Anggota Komisi XI DPR RI, Anna Mu’awanah, meminta Pusat Pelaporan dan Analisis Transaksi Keuangan (PPATK) untuk meninjau ulang kebijakan pemblokiran rekening tidak aktif yang dinilai telah menimbulkan keresahan dan kerugian di kalangan masyarakat.
Anna menegaskan pentingnya PPATK dan otoritas terkait, termasuk perbankan, agar lebih bijak dalam menetapkan parameter rekening tidak aktif dan memberikan notifikasi lebih awal kepada pemilik rekening sebelum dilakukan tindakan pemblokiran.

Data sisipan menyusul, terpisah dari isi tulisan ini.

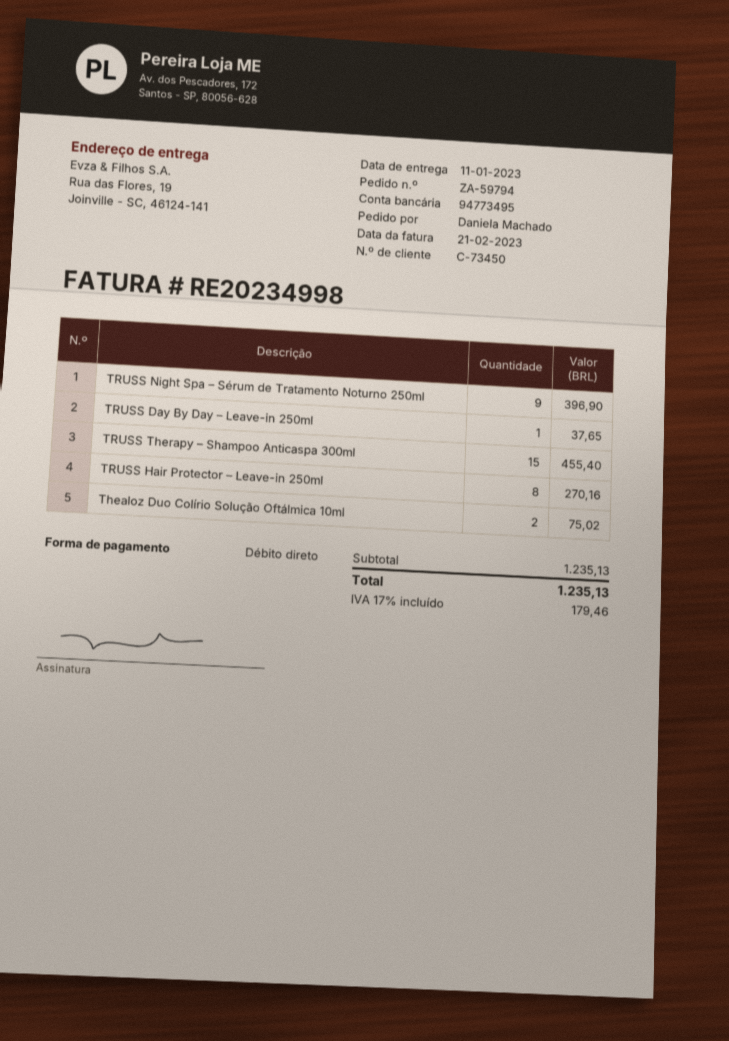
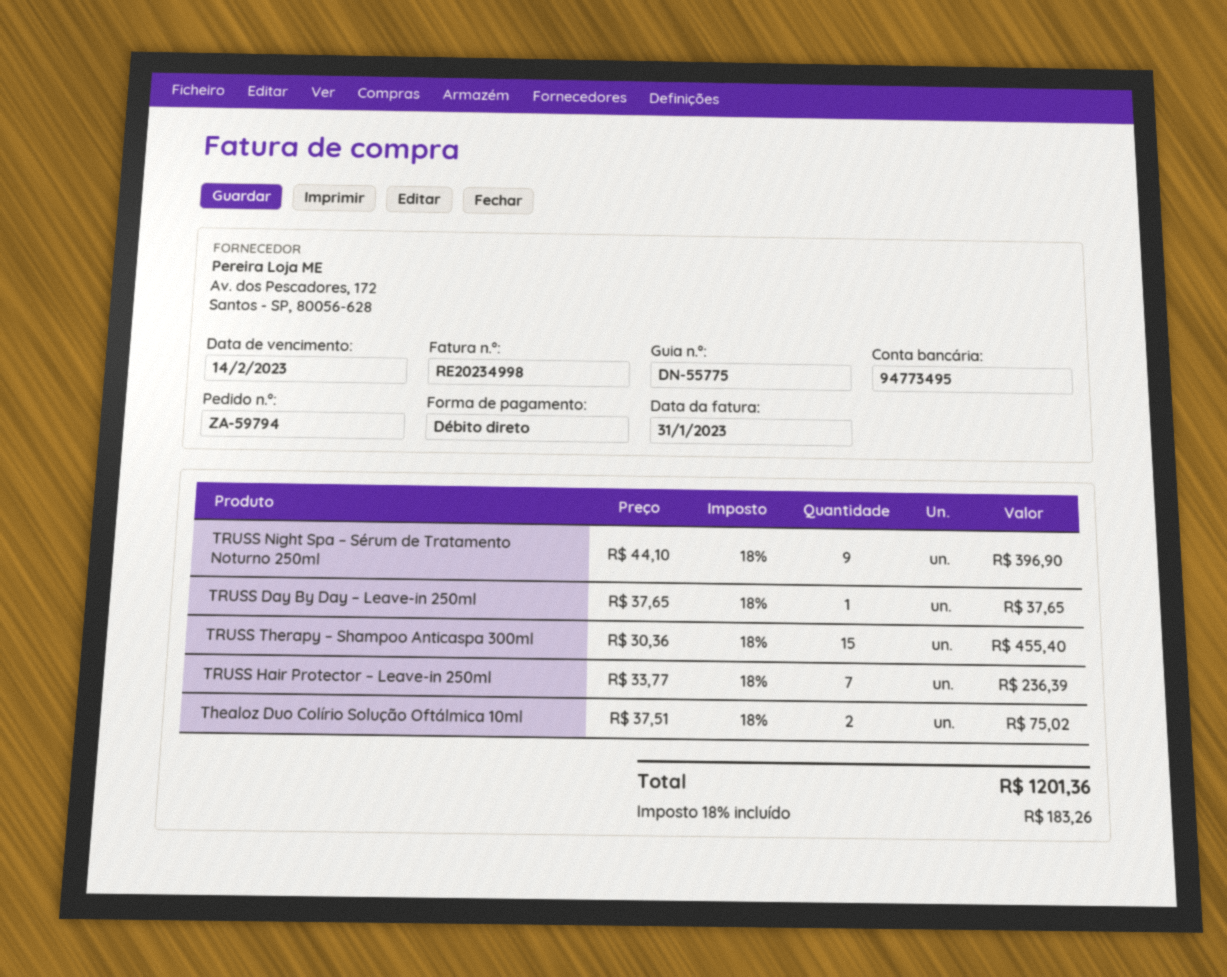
invoice date: 2023-02-21 -> 2023-01-31
TRUSS Hair Protector – Leave-in 250ml: 8 for 270.16 -> 7 for 236.39
tax: 17% = 179.46 -> 18% = 183.26
total: 1235.13 -> 1201.36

“(Kami mendorong) PPATK melakukan klasifikasi yang lebih akurat antara rekening tidak aktif karena faktor administratif biasa dan rekening yang memang patut dicurigai secara transaksional,” kata Anna kepada wartawan, Kamis (31/7/2025).
Lebih lanjut, ia juga meminta adanya pemberitahuan bertahap. Sebelum dilakukan pemblokiran, Anna mendorong pihak bank memberikan notifikasi berjenjang kepada nasabah, baik melalui email, SMS, maupun aplikasi perbankan.
Ketiga, skema rekonsiliasi. Menurut Anna, Pemerintah perlu mendorong adanya forum antara PPATK, OJK, dan perbankan untuk mengevaluasi kebijakan pemblokiran rekening agar tidak merugikan masyarakat umum yang tidak terlibat dalam aktivitas keuangan ilegal.
“Dan yang keempat, literasi keuangan. Ini saya kira juga penting dilakukan untuk memperkuat literasi keuangan masyarakat, termasuk sosialisasi mengenai ketentuan rekening dorman (tidak aktif) dan potensi konsekuensinya,” tutur politikus PKB.
Anna menegaskan, upaya memberantas tindak pidana keuangan harus tetap menjunjung asas keadilan dan tidak menimbulkan kegelisahan publik yang justru melemahkan kepercayaan terhadap sistem keuangan nasional.
“Kita mendukung langkah-langkah pemberantasan kejahatan keuangan, tapi jangan sampai masyarakat kecil yang justru menjadi korban. Penegakan harus berimbang antara kepentingan hukum dan perlindungan hak publik,” tegas Anna.
Sementara itu, Kepala Pusat Pelaporan dan Analisis Transaksi Keuangan (PPATK) Ivan Yustiavandana membantah pihaknya akan secara sembarang memblokir rekening warga yang ‘nganggur’ lebih dari 3 bulan.
Ia menyebut hak dana pemilik rekening tidak hilang, melainkan rekeningnya sedang diproteksi dari potensi penyimpangan oleh pihak lain.
“Yang dilakukan adalah negara hadir melindungi pemegang rekening dari potensi penyalahgunaan pihak-pihak yang tidak berwenang,” kata Ivan kepada Inilah.com, Jakarta, Rabu (30/7/2025).
Ivan membeberkan, PPATK menemukan fakta maraknya rekening nasabah yang dijualbelikan, diretas, dananya diambil dan hilang, penyalahgunaan rekening nasabah tanpa hak, untuk kepentingan illegal.
“Kita sudah buka kembali jutaan rekening yang diketahui dimohonkan pemiliknya. Mudah saja mengaktifkan kembali, yang diperlukan adalah nasabah bersangkutan menyampaikan ke bank atau PPATK apakah rekening mau diaktifkan atau ditutup,” tuturnya.
“Ini program bagus untuk menyadarkan publik pentingnya menjaga kemanfaatan rekening masing-masing. Saatnya negara melindungi kepentingan nasabah,” sambung Ivan.